What you are asked to do: Every line from the one holding "aqui lo seguiremos llamando session.py" through the one holding "Necesitamos instalar las" in the data below must be returned exactly, both ends included, with pictures left out and nothing else added.

Revision tracking records:
┌────────
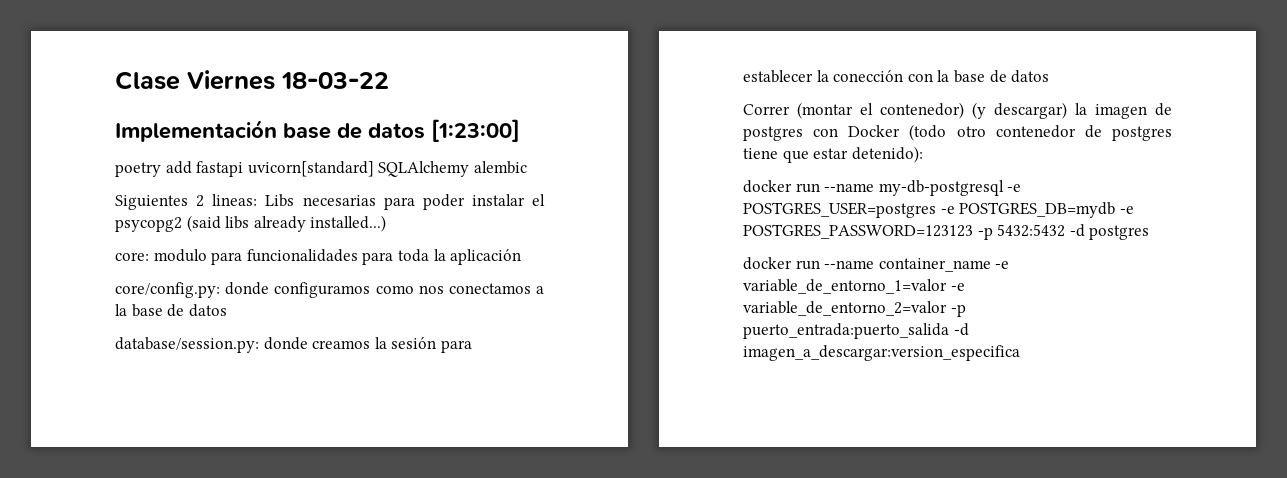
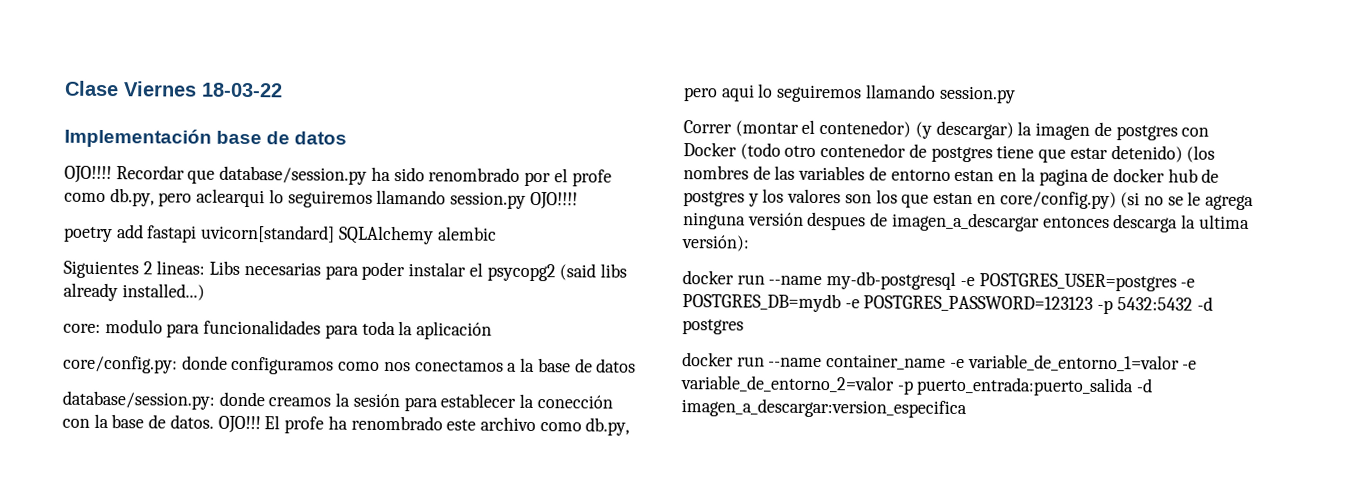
- Implementación base de datos [1:23:00]
+ Implementación base de datos
+ OJO!!!! Recordar que database/session.py ha sido renombrado por el profe como db.py, pero aclearqui lo seguiremos llamando session.py OJO!!!!
- database/session.py: donde creamos la sesión para establecer la conección con la base de datos
+ database/session.py: donde creamos la sesión para establecer la conección con la base de datos. OJO!!! El profe ha renombrado este archivo como db.py, pero aqui lo seguiremos llamando session.py
- Correr (montar el contenedor) (y descargar) la imagen de postgres con Docker (todo otro contenedor de postgres tiene que estar detenido):
+ Correr (montar el contenedor) (y descargar) la imagen de postgres con Docker (todo otro contenedor de postgres tiene que estar detenido) (los nombres de las variables de entorno estan en la pagina de docker hub de postgres y los valores son los que estan en core/config.py) (si no se le agrega ninguna versión despues de imagen_a_descargar entonces descarga la ultima versión):

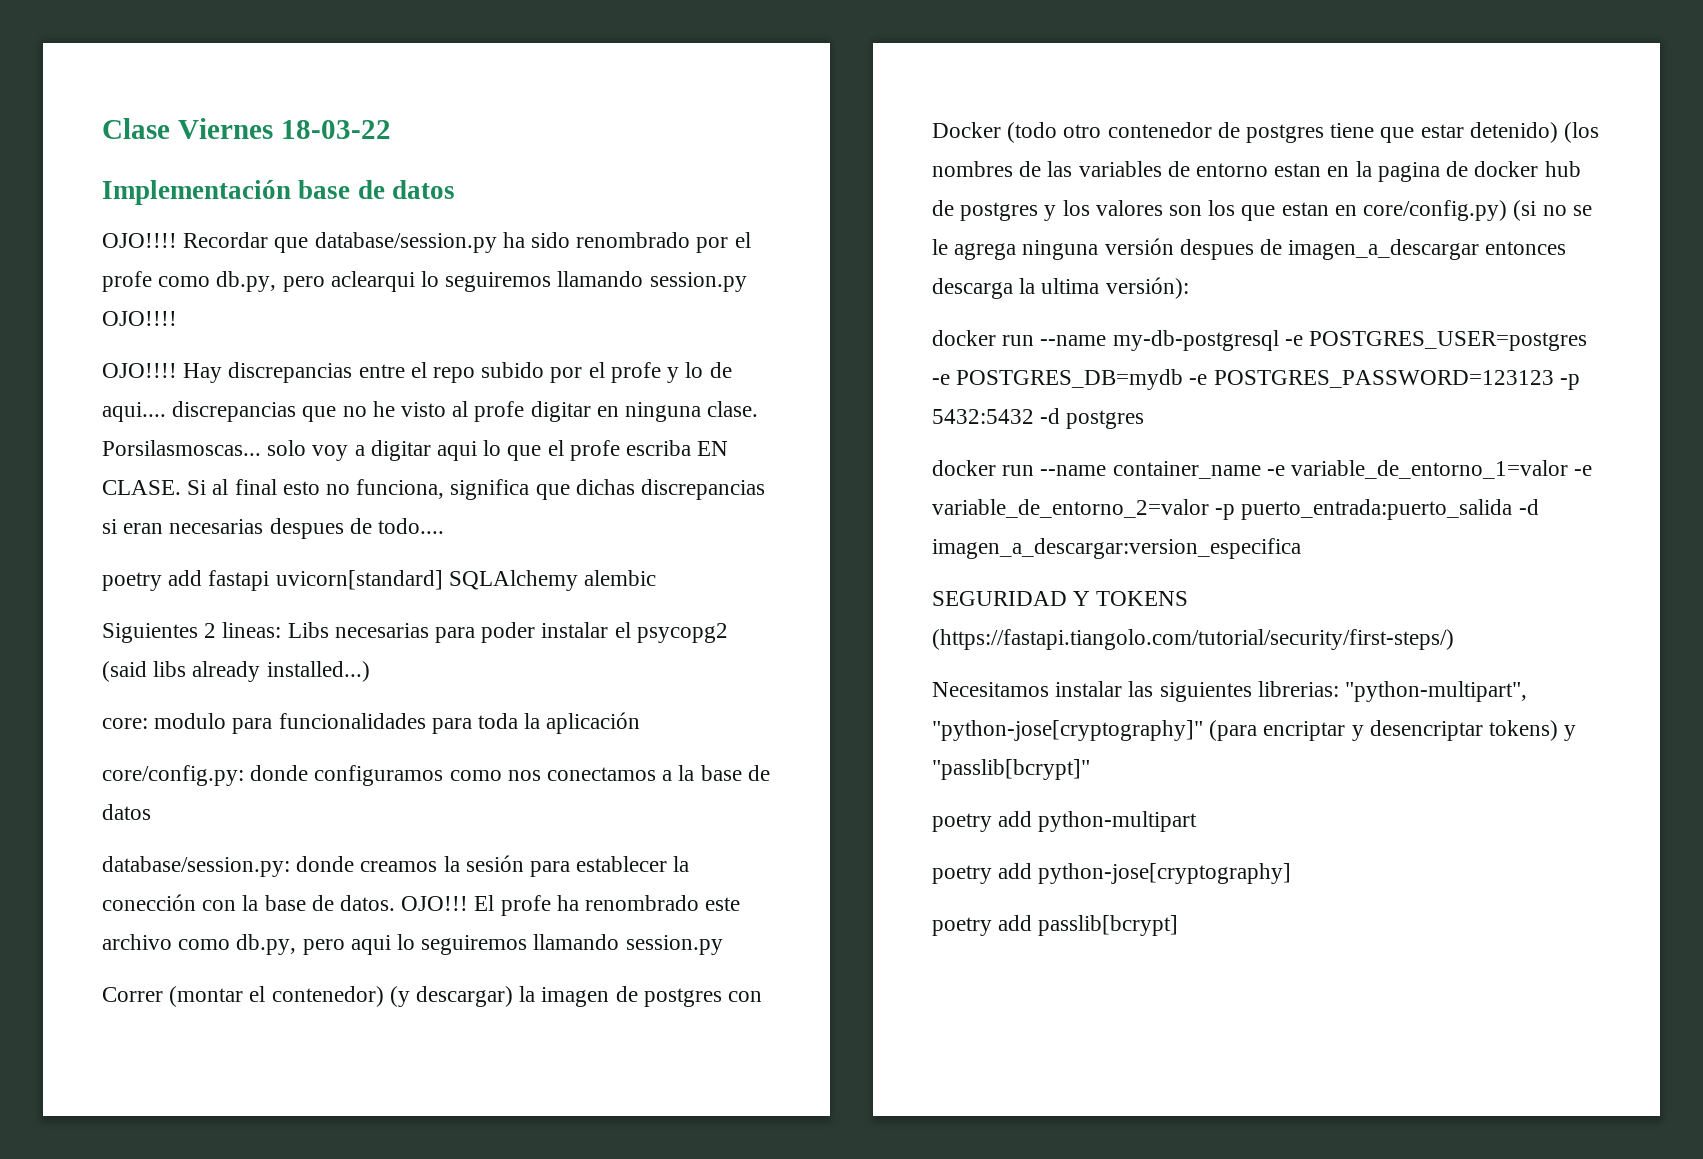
+ OJO!!!! Hay discrepancias entre el repo subido por el profe y lo de aqui.... discrepancias que no he visto al profe digitar en ninguna clase. Porsilasmoscas... solo voy a digitar aqui lo que el profe escriba EN CLASE. Si al final esto no funciona, significa que dichas discrepancias si eran necesarias despues de todo....
+ SEGURIDAD Y TOKENS (https://fastapi.tiangolo.com/tutorial/security/first-steps/)
+ Necesitamos instalar las siguientes librerias: "python-multipart", "python-jose[cryptography]" (para encriptar y desencriptar tokens) y "passlib[bcrypt]"
+ poetry add python-multipart
+ poetry add python-jose[cryptography]
+ poetry add passlib[bcrypt]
└────────
Reply:
+ database/session.py: donde creamos la sesión para establecer la conección con la base de datos. OJO!!! El profe ha renombrado este archivo como db.py, pero aqui lo seguiremos llamando session.py
- Correr (montar el contenedor) (y descargar) la imagen de postgres con Docker (todo otro contenedor de postgres tiene que estar detenido):
+ Correr (montar el contenedor) (y descargar) la imagen de postgres con Docker (todo otro contenedor de postgres tiene que estar detenido) (los nombres de las variables de entorno estan en la pagina de docker hub de postgres y los valores son los que estan en core/config.py) (si no se le agrega ninguna versión despues de imagen_a_descargar entonces descarga la ultima versión):

+ OJO!!!! Hay discrepancias entre el repo subido por el profe y lo de aqui.... discrepancias que no he visto al profe digitar en ninguna clase. Porsilasmoscas... solo voy a digitar aqui lo que el profe escriba EN CLASE. Si al final esto no funciona, significa que dichas discrepancias si eran necesarias despues de todo....
+ SEGURIDAD Y TOKENS (https://fastapi.tiangolo.com/tutorial/security/first-steps/)
+ Necesitamos instalar las siguientes librerias: "python-multipart", "python-jose[cryptography]" (para encriptar y desencriptar tokens) y "passlib[bcrypt]"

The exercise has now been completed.